Panaji: The much-talked-about move of the Election Commission to dispatch an all-women team of poll observers to Goa has met with accusations of sexism by young women, not to mention the curiosity of the international media. Some have even thrown in suggestions on how the officials can go ahead and have some fun.
Earlier this week, the Election Commission in its wisdom decided for the first time in its history to send an all women's team of poll observers to Goa for the March 3 polls, as male officials who were on duty last time around had hit the party hot spots in the fun-loving beach state instead of keeping tabs on electoral malpractices.
The Independent, a leading British newspaper, reported in a byline story that the poll panel had taken the decision to ensure that its poll officials do not fall to the "relaxed charms and sunny weather of the Indian state of Goa".
Says Andrew Buncombe in his 300-plus word story: "The relaxed charms and sunny weather of the Indian state of Goa lure people from around the world. Little wonder then, perhaps, that the country's male election officials are keen to put themselves forward for a little duty in the sun.
"Such has been the number of applications from officers ahead of the elections to the state's legislative assembly in March that senior officials have decided to take drastic action: by sending only women."
Shunning the shovel-loads of requests for a poll posting to Goa by male bureaucrats, the Election Commission had formed an all-women team of bureaucrats culled from Gujarat, Andhra Pradesh and Madhya Pradesh, Haryana and Chhattisgarh, Bihar, Jharkhand, Uttar Pradesh, Kerala, Tamil Nadu, Karnataka and Maharashtra.
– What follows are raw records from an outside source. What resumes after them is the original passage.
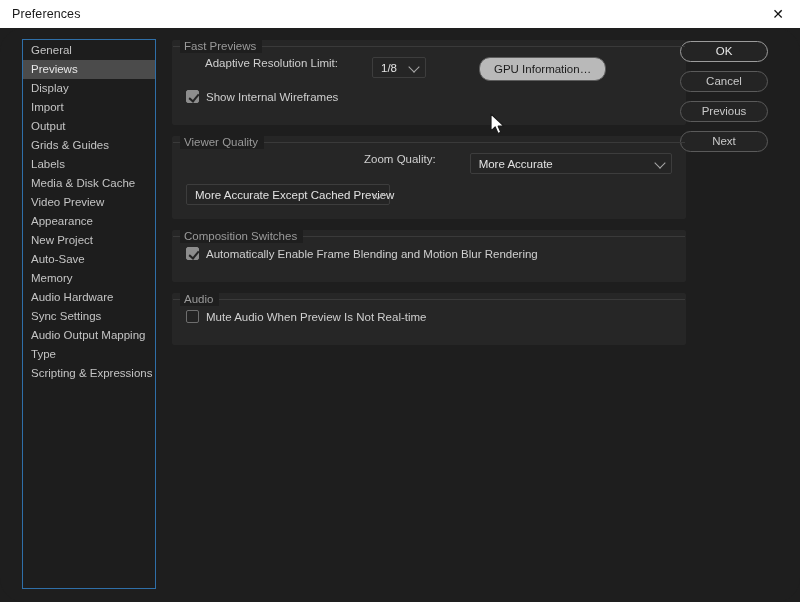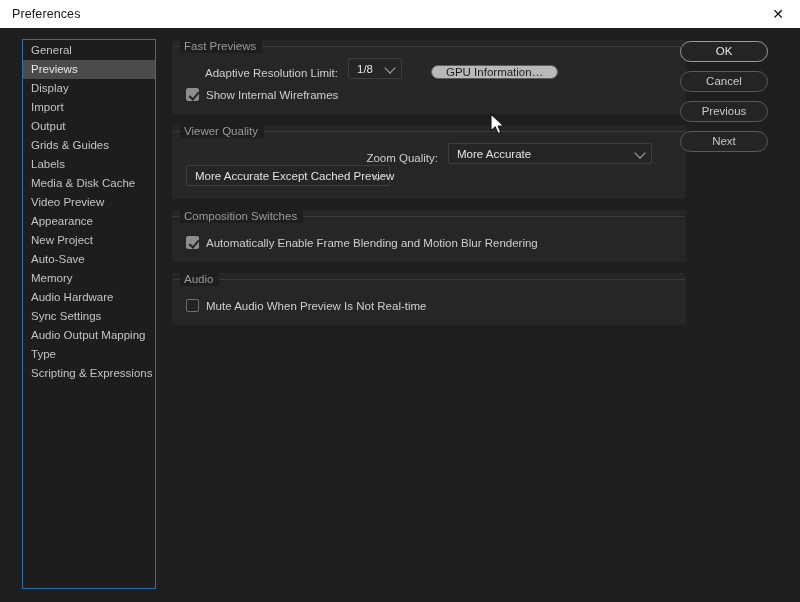--- a/index.html
+++ b/index.html
@@ -111,8 +111,9 @@
 
   .row {
     display: flex;
-    align-items: flex-end;
+    align-items: flex-start;
     min-height: 22px;
+    gap: 24px;
   }
   .row + .row { }
 

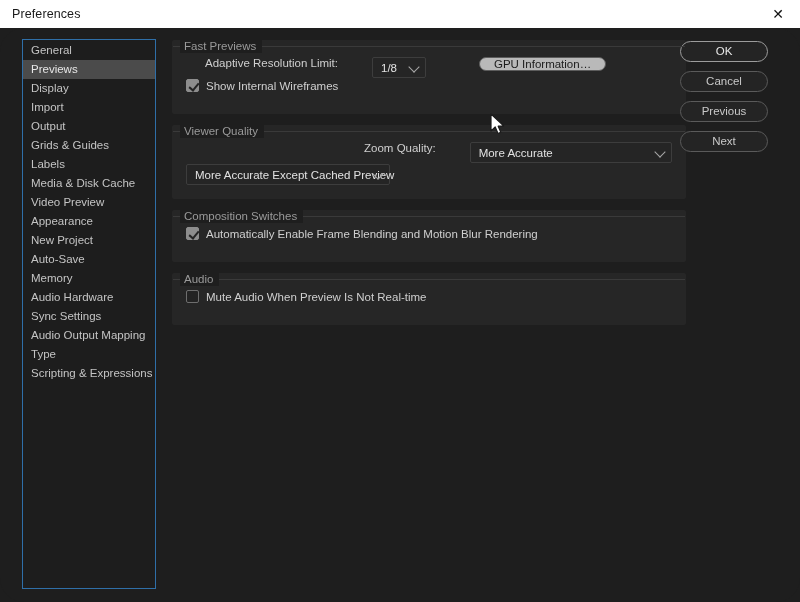--- a/index.html
+++ b/index.html
@@ -154,7 +154,7 @@
 
   
   .pill-button {
-    height: 14px;
+    height: 24px;
     padding: 0 14px;
     border-radius: 11px;
     background: #b9b9b9;

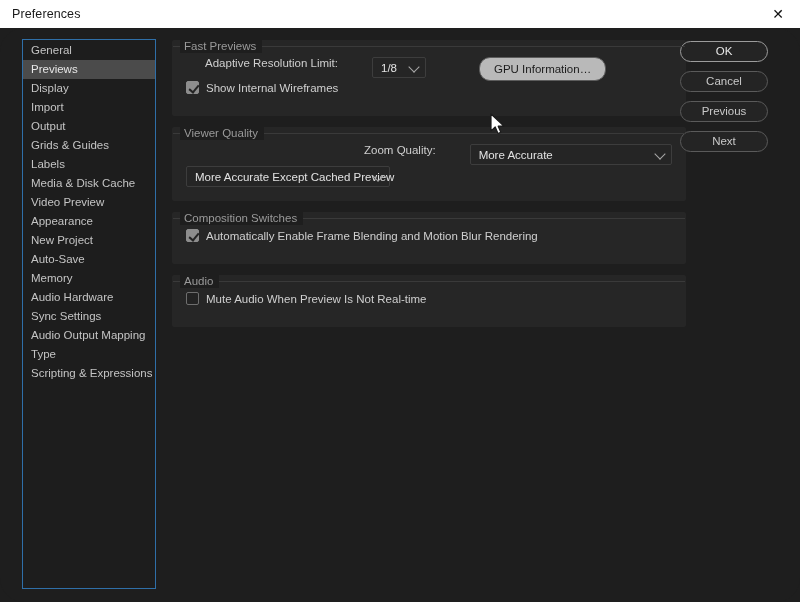--- a/index.html
+++ b/index.html
@@ -115,7 +115,7 @@
     min-height: 22px;
     gap: 24px;
   }
-  .row + .row { }
+  .row + .row { margin-top: 9px; }
 
   .field-label {
     font-size: 11.5px;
Local election officials said the government had already arranged for accommodation for the women officials in several state and central government guest houses across the state.
"We have booked guest houses of the tourism department, forest department, PWD and even some central government agencies for them already," an official said.
Women who have visited the state regularly for vacations and fun trips, however, claim that to even believe that "only men can and women cannot" have fun in Goa was a sexist premise taken by the Election Commission.
"It's hilarious, if not completely stupid, of them to think that women cannot have fun in Goa. It is ridiculously sexist for the Election Commission to be thinking that way," says Ginelle D'Souza from Mumbai, a regular Goaphile.
Suhasini Raj, a Delhi-based independent journalist, another frequent visitor to Goa, says: "It most definitely comes from a sexist, conservative train of thought which doesn't believe in giving legitimacy to mixing business with pleasure."
Raj also offered a fun menu of "things to do" for the women poll observers during their poll stint in Goa.
"Chill on the beach with a drink of her choice in the evening. Go for a run on the beach, in two piece, if she is comfortable in it! Ride a bike across Goa, early mornings, and let her hair down in one of the beach side night clubs," says Raj.
"I think sending an all-women team to Goa reaffirms the fact that the fairer sex, as in other spheres of life, is perceived as and expected to, to be the beast of burden. To follow a certain decorum, a sense of propriety in keeping with her sex."